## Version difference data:
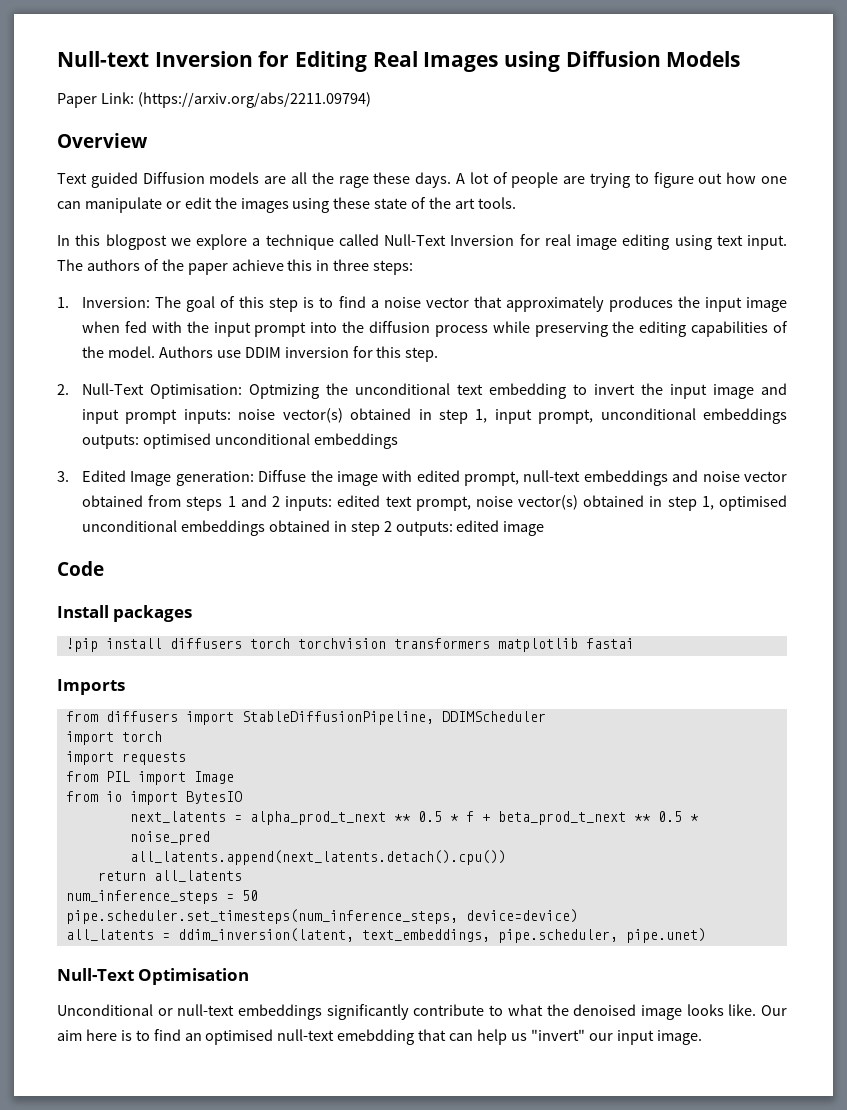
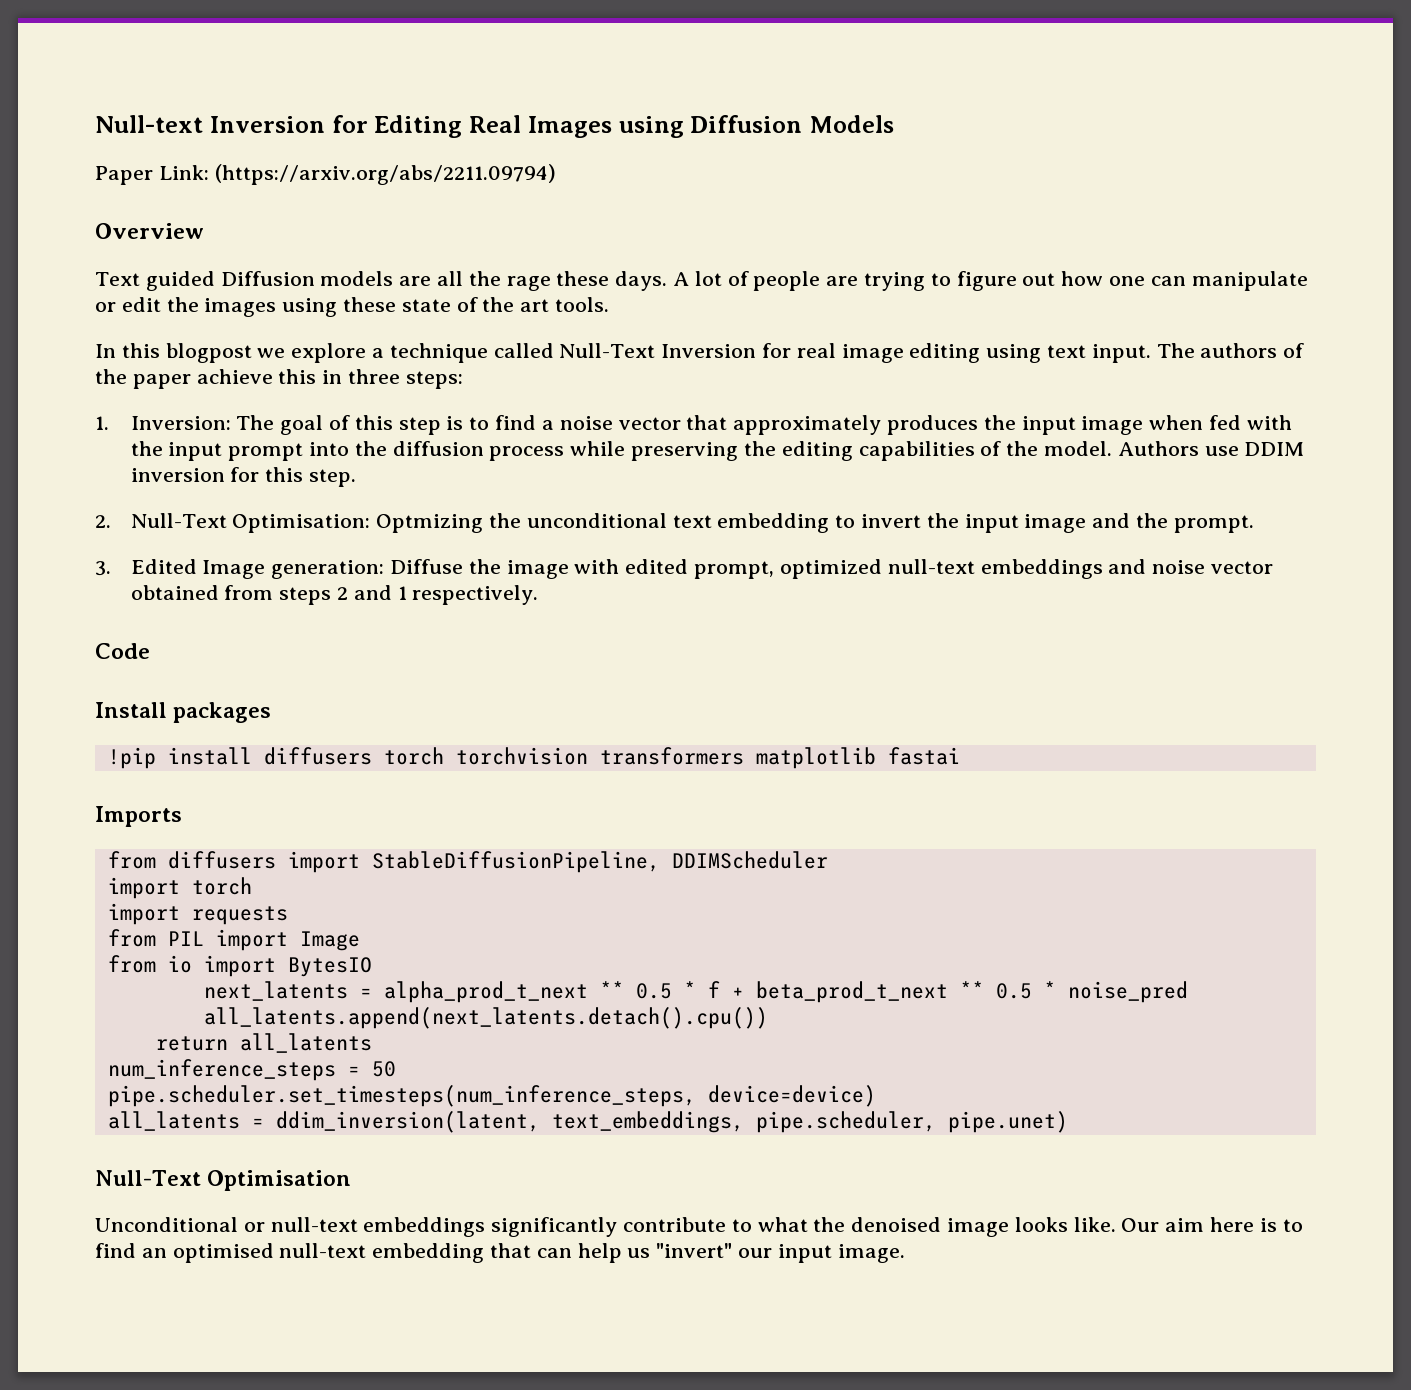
- 2. Null-Text Optimisation: Optmizing the unconditional text embedding to invert the input image and input prompt inputs: noise vector(s) obtained in step 1, input prompt, unconditional embeddings outputs: optimised unconditional embeddings
+ 2. Null-Text Optimisation: Optmizing the unconditional text embedding to invert the input image and the prompt.
- 3. Edited Image generation: Diffuse the image with edited prompt, null-text embeddings and noise vector obtained from steps 1 and 2 inputs: edited text prompt, noise vector(s) obtained in step 1, optimised unconditional embeddings obtained in step 2 outputs: edited image
+ 3. Edited Image generation: Diffuse the image with edited prompt, optimized null-text embeddings and noise vector obtained from steps 2 and 1 respectively.
- Our aim here is to find an optimised null-text emebdding that can help us "invert" our input image.
+ Our aim here is to find an optimised null-text embedding that can help us "invert" our input image.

## Exercise requirements:
Set down the lines above exactly as written. Begin at the line containing "- Our aim here" and stop after the last line.

## Task result:
- Our aim here is to find an optimised null-text emebdding that can help us "invert" our input image.
+ Our aim here is to find an optimised null-text embedding that can help us "invert" our input image.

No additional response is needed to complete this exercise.